- [YOUR GOAL]: Work out how many lines in the entries contain the string "power", and give nothing but that number.

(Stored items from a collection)
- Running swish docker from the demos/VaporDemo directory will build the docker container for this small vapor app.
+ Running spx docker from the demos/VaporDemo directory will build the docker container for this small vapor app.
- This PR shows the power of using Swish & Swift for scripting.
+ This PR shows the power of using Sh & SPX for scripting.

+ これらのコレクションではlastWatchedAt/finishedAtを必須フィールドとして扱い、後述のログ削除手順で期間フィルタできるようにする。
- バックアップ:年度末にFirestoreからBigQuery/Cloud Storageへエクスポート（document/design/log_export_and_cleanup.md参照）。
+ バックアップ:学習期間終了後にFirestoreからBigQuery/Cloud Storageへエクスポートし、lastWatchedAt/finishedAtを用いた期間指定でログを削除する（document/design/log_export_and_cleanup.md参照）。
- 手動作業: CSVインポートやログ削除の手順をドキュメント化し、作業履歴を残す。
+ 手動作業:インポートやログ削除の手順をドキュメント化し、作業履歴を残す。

* * *

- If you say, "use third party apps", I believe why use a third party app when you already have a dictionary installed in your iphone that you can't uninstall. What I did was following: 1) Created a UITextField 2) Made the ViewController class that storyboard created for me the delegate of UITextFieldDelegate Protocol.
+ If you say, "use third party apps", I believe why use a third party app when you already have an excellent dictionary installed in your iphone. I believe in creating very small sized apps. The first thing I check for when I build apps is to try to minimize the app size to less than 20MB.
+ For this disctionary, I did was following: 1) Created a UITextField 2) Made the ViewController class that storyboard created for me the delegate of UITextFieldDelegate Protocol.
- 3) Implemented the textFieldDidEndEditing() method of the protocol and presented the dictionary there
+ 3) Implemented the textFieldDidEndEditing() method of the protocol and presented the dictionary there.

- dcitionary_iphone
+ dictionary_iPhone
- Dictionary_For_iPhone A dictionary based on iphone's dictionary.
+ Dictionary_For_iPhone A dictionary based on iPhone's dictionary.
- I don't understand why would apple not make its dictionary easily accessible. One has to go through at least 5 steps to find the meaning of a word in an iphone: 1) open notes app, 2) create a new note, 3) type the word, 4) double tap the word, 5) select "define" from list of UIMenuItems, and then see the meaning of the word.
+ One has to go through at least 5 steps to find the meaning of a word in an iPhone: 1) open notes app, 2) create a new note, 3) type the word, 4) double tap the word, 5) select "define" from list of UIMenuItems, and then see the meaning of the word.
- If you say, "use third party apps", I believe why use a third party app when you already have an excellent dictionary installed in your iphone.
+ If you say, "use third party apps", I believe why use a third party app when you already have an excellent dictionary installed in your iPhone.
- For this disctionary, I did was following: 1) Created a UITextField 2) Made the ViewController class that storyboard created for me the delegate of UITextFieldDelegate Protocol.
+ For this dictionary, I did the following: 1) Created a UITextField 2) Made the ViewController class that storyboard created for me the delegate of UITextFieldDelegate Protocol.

- [EXERCISE ANSWER]: 2